▸ Work item: Count the lines in the data below where the string "border" occurs, please, and give the number alone.

[Data extracted from a collection]
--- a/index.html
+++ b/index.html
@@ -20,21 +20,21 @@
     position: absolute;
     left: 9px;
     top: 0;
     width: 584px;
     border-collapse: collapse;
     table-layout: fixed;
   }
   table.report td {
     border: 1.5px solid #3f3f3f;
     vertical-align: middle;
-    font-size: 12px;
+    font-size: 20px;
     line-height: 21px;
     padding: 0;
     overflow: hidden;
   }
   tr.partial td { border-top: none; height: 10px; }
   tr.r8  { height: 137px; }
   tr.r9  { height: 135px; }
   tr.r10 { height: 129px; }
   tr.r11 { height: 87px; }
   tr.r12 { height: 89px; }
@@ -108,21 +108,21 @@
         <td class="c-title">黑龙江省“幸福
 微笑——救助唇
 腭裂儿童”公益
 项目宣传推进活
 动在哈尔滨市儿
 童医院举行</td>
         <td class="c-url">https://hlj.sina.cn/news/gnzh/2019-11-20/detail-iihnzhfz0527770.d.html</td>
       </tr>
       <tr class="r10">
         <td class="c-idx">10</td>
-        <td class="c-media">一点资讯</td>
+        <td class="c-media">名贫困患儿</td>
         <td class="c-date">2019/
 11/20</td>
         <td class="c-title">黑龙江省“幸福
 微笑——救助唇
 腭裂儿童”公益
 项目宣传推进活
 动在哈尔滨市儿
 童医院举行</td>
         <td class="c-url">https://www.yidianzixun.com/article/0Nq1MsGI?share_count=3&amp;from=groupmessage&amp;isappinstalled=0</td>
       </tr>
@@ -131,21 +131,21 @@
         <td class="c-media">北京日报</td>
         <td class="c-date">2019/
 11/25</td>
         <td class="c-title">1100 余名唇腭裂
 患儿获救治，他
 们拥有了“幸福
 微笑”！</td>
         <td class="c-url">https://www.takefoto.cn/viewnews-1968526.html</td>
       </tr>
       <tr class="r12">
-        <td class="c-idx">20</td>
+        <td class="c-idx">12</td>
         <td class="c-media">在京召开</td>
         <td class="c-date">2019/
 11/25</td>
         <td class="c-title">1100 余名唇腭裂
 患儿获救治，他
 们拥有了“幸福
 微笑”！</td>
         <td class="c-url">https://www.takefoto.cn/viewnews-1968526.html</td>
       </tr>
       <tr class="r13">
---
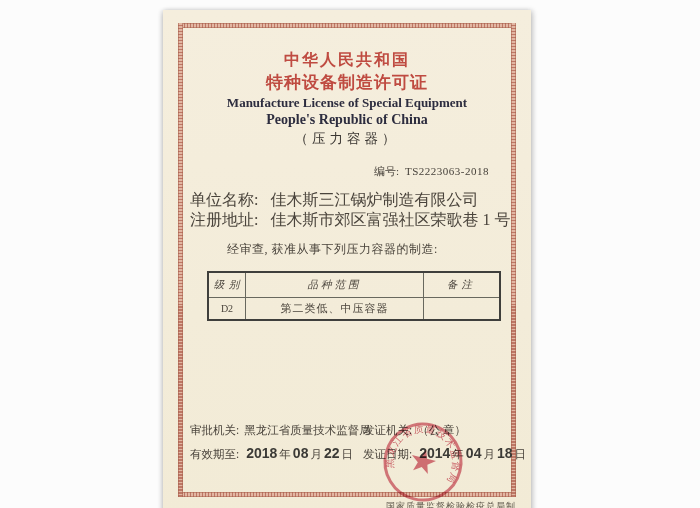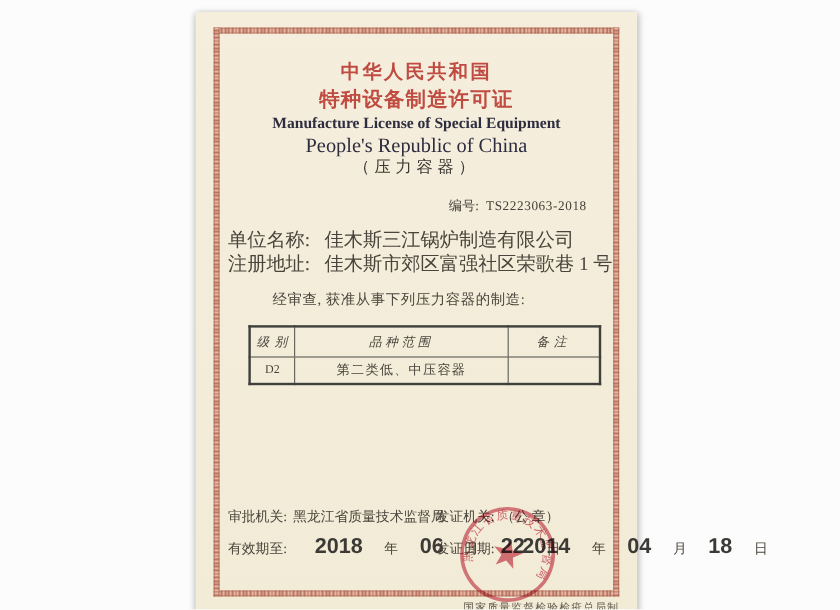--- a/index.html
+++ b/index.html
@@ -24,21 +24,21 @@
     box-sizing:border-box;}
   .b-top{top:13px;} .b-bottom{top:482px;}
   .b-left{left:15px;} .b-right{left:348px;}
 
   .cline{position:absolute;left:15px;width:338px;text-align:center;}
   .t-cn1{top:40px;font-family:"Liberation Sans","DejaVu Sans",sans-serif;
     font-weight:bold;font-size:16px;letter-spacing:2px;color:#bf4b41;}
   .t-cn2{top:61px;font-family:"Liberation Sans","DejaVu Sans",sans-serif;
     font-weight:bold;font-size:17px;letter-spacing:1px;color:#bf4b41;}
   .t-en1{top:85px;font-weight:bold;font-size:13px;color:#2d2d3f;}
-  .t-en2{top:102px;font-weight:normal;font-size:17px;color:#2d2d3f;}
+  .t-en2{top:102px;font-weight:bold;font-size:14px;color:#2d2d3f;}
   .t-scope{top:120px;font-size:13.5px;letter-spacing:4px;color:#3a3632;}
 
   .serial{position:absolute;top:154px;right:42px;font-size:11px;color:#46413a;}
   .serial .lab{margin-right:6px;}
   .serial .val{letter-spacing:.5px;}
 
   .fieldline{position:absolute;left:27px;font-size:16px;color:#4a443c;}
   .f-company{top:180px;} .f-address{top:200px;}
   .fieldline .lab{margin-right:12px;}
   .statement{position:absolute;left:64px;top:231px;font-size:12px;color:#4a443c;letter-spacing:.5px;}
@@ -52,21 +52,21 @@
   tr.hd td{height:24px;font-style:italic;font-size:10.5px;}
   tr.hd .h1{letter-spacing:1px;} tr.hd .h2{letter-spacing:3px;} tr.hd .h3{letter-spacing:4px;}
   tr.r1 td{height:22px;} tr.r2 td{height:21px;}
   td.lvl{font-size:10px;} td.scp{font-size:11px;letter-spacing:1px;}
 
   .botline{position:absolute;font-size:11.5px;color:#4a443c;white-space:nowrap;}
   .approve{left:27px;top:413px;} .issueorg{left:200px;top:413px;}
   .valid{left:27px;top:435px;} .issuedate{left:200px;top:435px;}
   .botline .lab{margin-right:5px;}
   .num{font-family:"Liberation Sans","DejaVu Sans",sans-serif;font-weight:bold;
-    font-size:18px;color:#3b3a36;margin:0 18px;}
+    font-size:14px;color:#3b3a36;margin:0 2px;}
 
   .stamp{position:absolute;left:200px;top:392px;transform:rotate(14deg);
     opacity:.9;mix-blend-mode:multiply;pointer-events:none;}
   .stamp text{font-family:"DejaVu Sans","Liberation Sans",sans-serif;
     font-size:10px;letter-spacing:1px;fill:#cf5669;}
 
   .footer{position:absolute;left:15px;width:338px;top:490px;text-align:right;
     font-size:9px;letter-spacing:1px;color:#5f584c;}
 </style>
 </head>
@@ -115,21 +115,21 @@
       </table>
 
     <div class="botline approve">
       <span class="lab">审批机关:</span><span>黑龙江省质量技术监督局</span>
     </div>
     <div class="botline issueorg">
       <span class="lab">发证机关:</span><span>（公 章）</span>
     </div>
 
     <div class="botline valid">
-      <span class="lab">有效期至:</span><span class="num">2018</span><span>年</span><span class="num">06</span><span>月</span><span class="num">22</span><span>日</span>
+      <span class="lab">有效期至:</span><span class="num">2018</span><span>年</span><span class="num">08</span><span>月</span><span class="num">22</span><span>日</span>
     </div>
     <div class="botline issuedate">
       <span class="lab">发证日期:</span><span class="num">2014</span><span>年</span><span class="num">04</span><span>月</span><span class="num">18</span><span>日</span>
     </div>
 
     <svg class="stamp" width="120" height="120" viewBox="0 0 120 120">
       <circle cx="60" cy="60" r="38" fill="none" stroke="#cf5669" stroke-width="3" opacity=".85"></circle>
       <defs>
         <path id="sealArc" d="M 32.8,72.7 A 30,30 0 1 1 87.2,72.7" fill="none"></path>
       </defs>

▸ Written solution: 4